Thread: Bug in StartupSUBTRANS

Bug in StartupSUBTRANS

From

Jeff Janes

Date:

09 February 2016, 17:42:25

While testing the crash resilience of the recent 2-part-commit
improvements, I've run into a problem where sometimes after a crash
the recovery process creates zeroed files in pg_subtrans until it
exhausts all disk space.

Looking at the code, it looks like it does not anticipate that the xid
might wrap around, meaning startPage/endPage might also wrap around.
But obviously should not do so at int_max but rather at some much
smaller other value.

Here is the state near the time of disaster:

(gdb) print startPage
$1 = 2813758
(gdb) print endPage
$2 = 179
(gdb) p oldestActiveXID
$3 = 4293679649
(gdb) p ShmemVariableCache->nextXid
$4 = 367568


Attached is my attempt at a fix.  I've tested it for the ability to
start up the crashed server again, but have not tested the full stack
from initdb to crash with this in place.

Assuming I'm right, I am curious how this problem has been around so
long without being discovered previously.  So maybe I'm not right. I
found this with some code to accelerate the consumption of xids, but I
don't see how that would lead to a false positive here.

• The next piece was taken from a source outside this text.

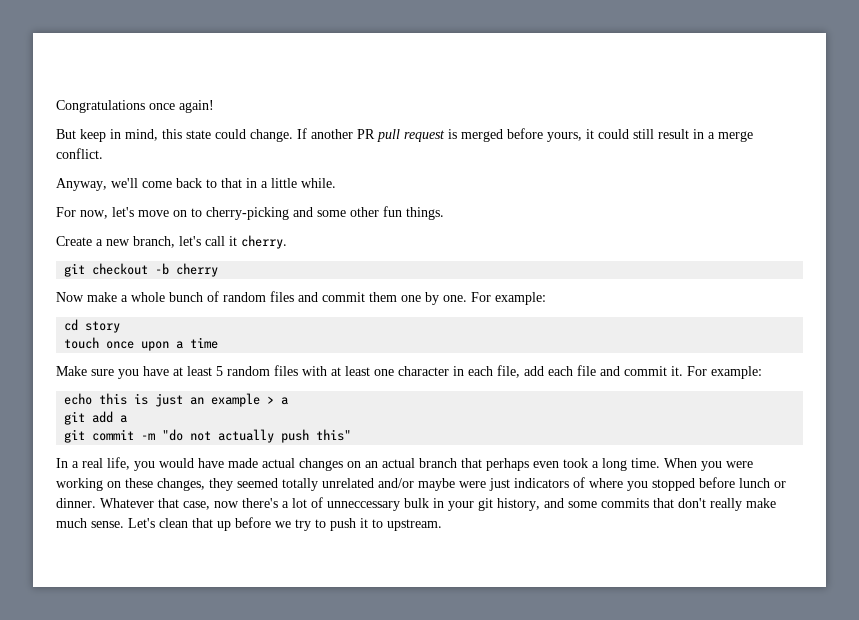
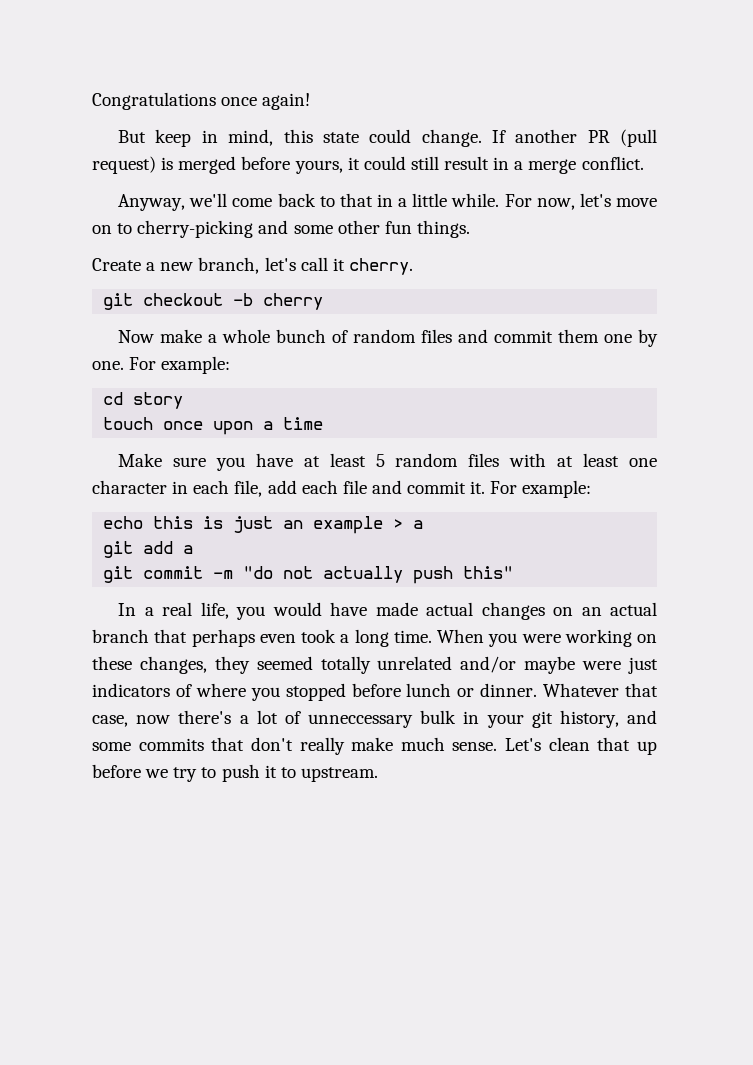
- If another PR pull request is merged before yours, it could still result in a merge conflict.
+ If another PR (pull request) is merged before yours, it could still result in a merge conflict.
- Anyway, we'll come back to that in a little while.
- For now, let's move on to cherry-picking and some other fun things.
+ Anyway, we'll come back to that in a little while. For now, let's move on to cherry-picking and some other fun things.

I think I found it testing 2-part-commit because that inherently means
leaving an active XID hanging around for a few checkpoint cycles,
which is something I've never intentionally tested before.

Cheers,

Jeff

Attachment

StartupSUB.patch

Re: Bug in StartupSUBTRANS

From

Simon Riggs

Date:

09 February 2016, 18:35:16

On 9 February 2016 at 18:42, Jeff Janes <jeff.janes@gmail.com> wrote:

While testing the crash resilience of the recent 2-part-commit
improvements, I've run into a problem where sometimes after a crash
the recovery process creates zeroed files in pg_subtrans until it
exhausts all disk space.

Not sure which patch you're talking about there (2-part-commit).

Looking at the code, it looks like it does not anticipate that the xid
might wrap around, meaning startPage/endPage might also wrap around.
But obviously should not do so at int_max but rather at some much
smaller other value.

Hmm, looks like the != part attempted to wrap, but just didn't get it right.

Your patch looks right to me, so I will commit, barring objections... with backpatch. Likely to 9.0, AFAICS.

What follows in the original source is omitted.